# TASK BRIEF
May I please have every record restated word for word, with the images left out?

# DATA PROVIDED
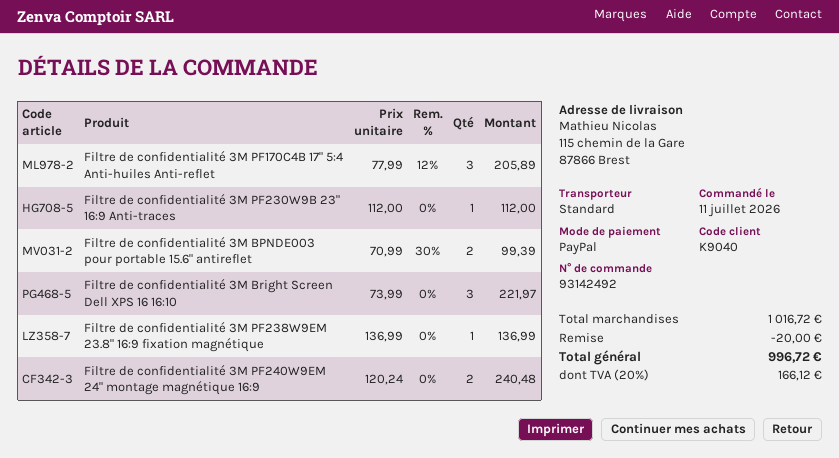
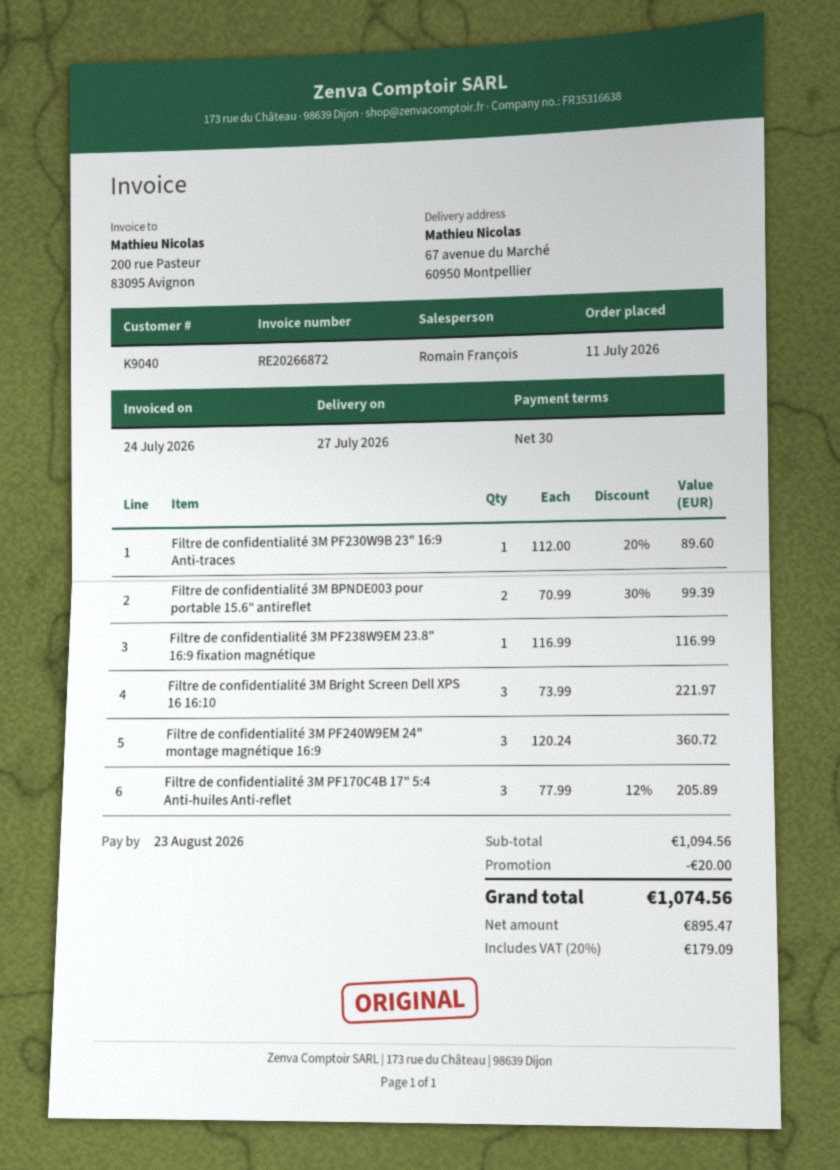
ship to: 115 chemin de la Gare, 87866 Brest -> 67 avenue du Marché, 60950 Montpellier
Filtre de confidentialité 3M PF230W9B 23" 16:9 Anti-traces: 1 x 112.00 = 112.00 -> 1 x 112.00 - 20% = 89.60
Filtre de confidentialité 3M PF238W9EM 23.8" 16:9 fixation magnétique: 1 x 136.99 = 136.99 -> 1 x 116.99 = 116.99
Filtre de confidentialité 3M PF240W9EM 24" montage magnétique 16:9: 2 x 120.24 = 240.48 -> 3 x 120.24 = 360.72
subtotal: 1016.72 -> 1094.56
tax: 20% = 166.12 -> 20% = 179.09
total: 996.72 -> 1074.56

# RESPONSE
ship to: 115 chemin de la Gare, 87866 Brest -> 67 avenue du Marché, 60950 Montpellier
Filtre de confidentialité 3M PF230W9B 23" 16:9 Anti-traces: 1 x 112.00 = 112.00 -> 1 x 112.00 - 20% = 89.60
Filtre de confidentialité 3M PF238W9EM 23.8" 16:9 fixation magnétique: 1 x 136.99 = 136.99 -> 1 x 116.99 = 116.99
Filtre de confidentialité 3M PF240W9EM 24" montage magnétique 16:9: 2 x 120.24 = 240.48 -> 3 x 120.24 = 360.72
subtotal: 1016.72 -> 1094.56
tax: 20% = 166.12 -> 20% = 179.09
total: 996.72 -> 1074.56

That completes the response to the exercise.